As the federal government steers toward more modern IT architectures, or trust architecture, the power and the “criticality of identity” grows. At the Education Department, Chief Information Security Officer Steven Hernandez said people’s concept of identity will need to evolve.
“As we go forward, we have to get comfortable with the idea that the identity system becomes decoupled at the authentication layer, kind of the next layer, and then it actually becomes federated with a multitude of different approaches for authentication,” he said on Federal Monthly Insights — Cybersecurity Awareness Month: Secure Identity and Access Management. “So I think through the zero trust strategy, and where we’re headed in the federal space, identity is going to continue to be a core conversation.”
His office at the Education Department is “basically 100% cloud,” with 39 of the major providers represented in the environment and several dozen smaller, boutique providers, he said. The organization wants to reach a point where a single identity can represent a bot and be federated across all the cloud environments. Hernandez said this presents more of a coordination and integration challenge than a data problem.
Humans can use Personal Identity Verification or other strong authenticator tokens as part of their login processes, but for a nonhuman entity measures such as X.509 certificates and certificate-based assertions are needed to confirm identity. Going forward, Hernandez said, understanding how the technologies plug in and ensuring that, from an anti-fraud perspective, they cannot be abused by a bot with access to a certain amount of data will be key. That’s especially important if said data is public facing because the bot should not be tricked into giving out information for sale.

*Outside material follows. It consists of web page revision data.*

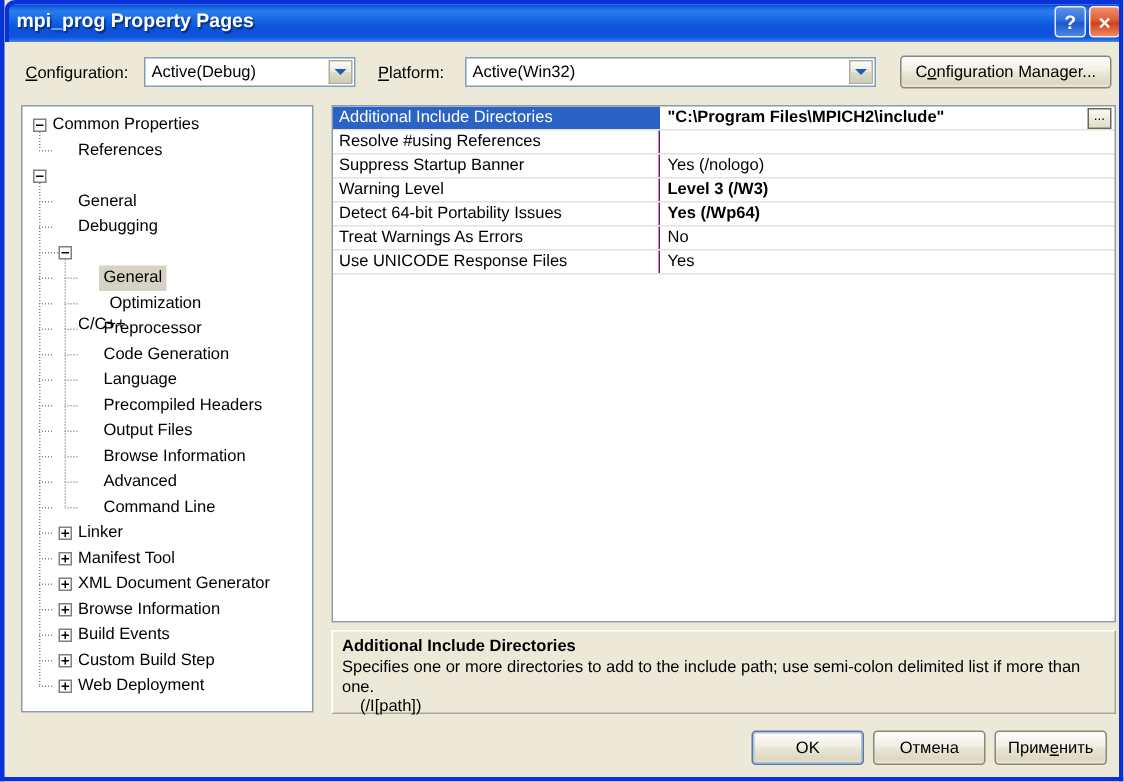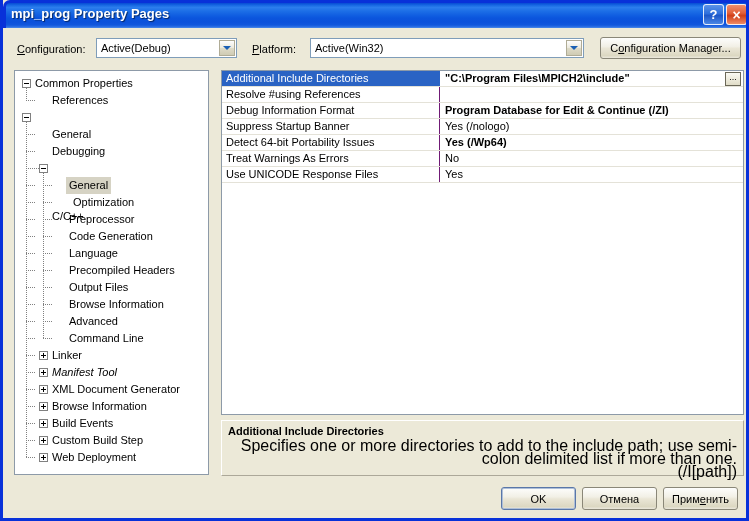"Debug Information Format" div.grid-row { html: <div> <div>Debug Information Format</div> <div>Program Database for Edit &amp; Continue (/ZI)</div> </div> -> none }
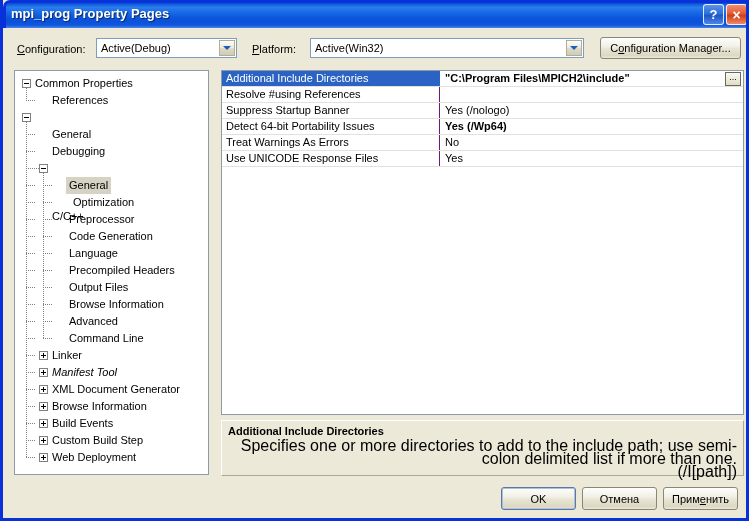"Warning Level" div.grid-row { html: none -> <div> <div>Warning Level</div> <div>Level 3 (/W3)</div> </div> }
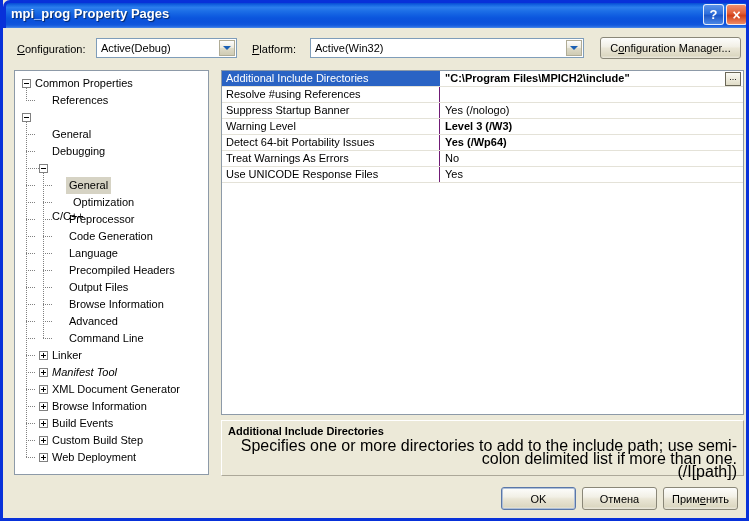"Manifest Tool" span.tlabel { font-style: italic -> none }
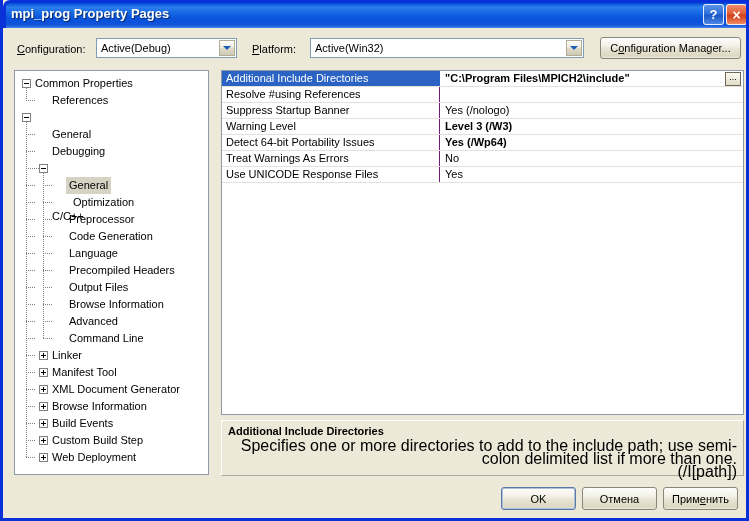"Specifies one or more directories" #desc-body { font-size: 16px -> 11px; text-align: right -> none }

For example, asking “I understand you’re a digital worker or virtual worker coming in — what platform are you coming from? What amount of hardware interrogation or device interrogation can I get as part of that assertion, and then how do I start to factor that into the authentication?” he demonstrated on Federal Drive with Tom Temin.
Continuous authentication is a part of zero trust architecture wherein administrators are constantly evaluating the relationship between the subject and the object, which traditionally has involved either identity and data, or spotting an identity which is “snooping” around the network, Hernandez said. In terms of the threat landscape and threat modeling, a major conversation emerges around the possibility of bots being taken over by unauthorized persons and given behaviors or permissions it should not have.
Last March the National Security Agency published a paper talking about the Russian Main Intelligence Directorate (known as GRU) deploying highly sophisticated botnets, leveraging the Kubernetes open source system for managing containerized applications, and leveraging both cloud capability and captured data from the dark web to attack platforms around the world, Hernandez noted.
“And when we see our attackers leveraging this type of capability, orchestration, automation, robotic process automation, it’s terrifying because … if they can get a foothold inside the organization, and then get a hold of our own bots and turn them against us, that would be catastrophic for those who have that type of capability deployed,” he said. “Most of the folks who are a little more forward-thinking in this space are basically treating every bot or every virtual worker, as it were, almost as its own authorization case.”
Before a bot gets deployed it goes through a full assessment process and authorization to confirm the organization understands the bot’s security, what it could access, monitoring, and its boundaries.
“We know kind of where the thresholds are if things go south, and most importantly, we understand how to deny that authorization. We know how to pull the plug in and stop something or sever it and contain it if we need to,” he said.